Majalahayah.com, Jakarta – Presiden Jokowi memutuskan tidak menandatangani UUD MD3 yang telah disahkan DPR. Walau hal itu dibenarkan oleh UU, bagi pengamat politik, Ubedillah Badrun hal ini tetap menimbulkan konsekuensi politik.

“Tetapi secara politik menimbulkan Pertanyaan-pertanyaan yang muncul. Bukankah UU yang dibuat melalui sebuah proses yang panjang. Komunikasi pihak pemerintah yang diwakili oleh Menkumham dengan DPR. Termasuk pihak Menkumham itu aktif dalam dialog, negosiasi pasal-pasal dan lain-lain,” jelasnya melalui pers rilis yang diterima Majalahayah.com, Kamis (15/3/2018).

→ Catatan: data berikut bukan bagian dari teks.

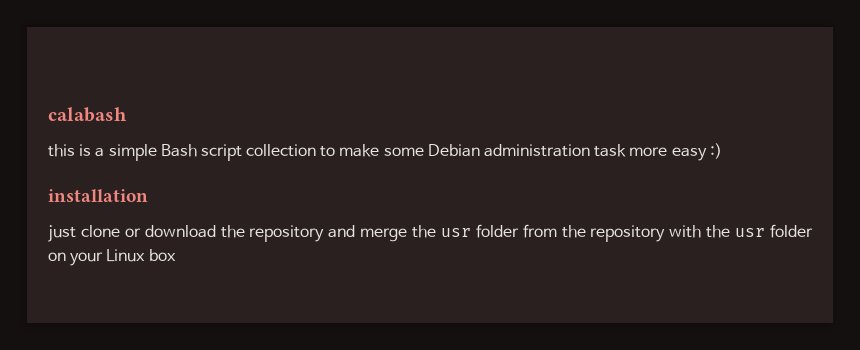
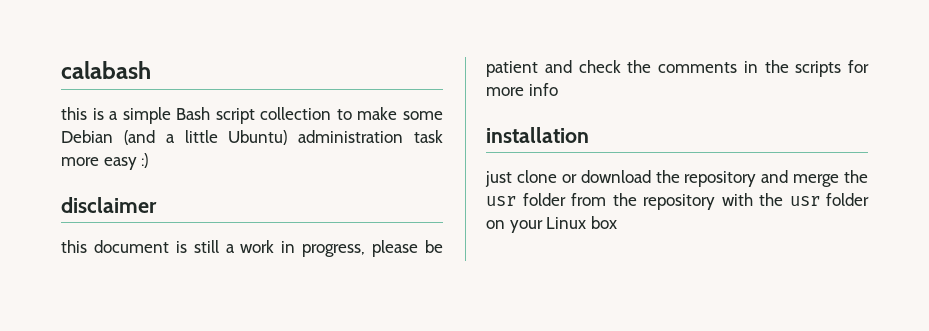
(480, 150) none -> [123,130,288,145] (and a little Ubuntu)
(722, 151) none -> [61,197,157,213] [61,240,443,257] [486,60,869,77] [486,83,558,96] // disclaimer // this document is still a work in progress, please be patient and check the comments in the scripts for more info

Tapi pada sisi lain dirinya melihat Presiden Jokowi mendapat keuntungan positif dari sikap tersebut. Terutama kesan publik yang menolak adanya Undang-Undang tersebut.

“Persepsi politik yang berkembang itu. Disaat yang sama Presiden mendapatkan keuntungan politik dari tidak TTD UUD ini. Keuntungan nya mendapat kesan positif presiden mendengar keinginan publik,” papar Dosen Universitas Negeri Jakarta (UNJ) tersebut.

Baginya juga terdapat tiga indikasi atas sikap presiden tersebut. Selain hal negatif, dirinya juga melihat ada nilai positif yang didapat oleh presiden.

“Indikasi yang pertama bahwa tidak TTD UUD MD3 itu hal yang konstitusional biasa saja karena di jamin oleh konstitusi. Bisa positif karena presiden pro dengan kepentingan rakyat banyak. Negatif menggambarkan hubungan dengan wakilnya Menkumham dan partai penguasa di parlemen tidak linier. 3 indikasi ini sudah dirasakan masyarakat,” pungkasnya.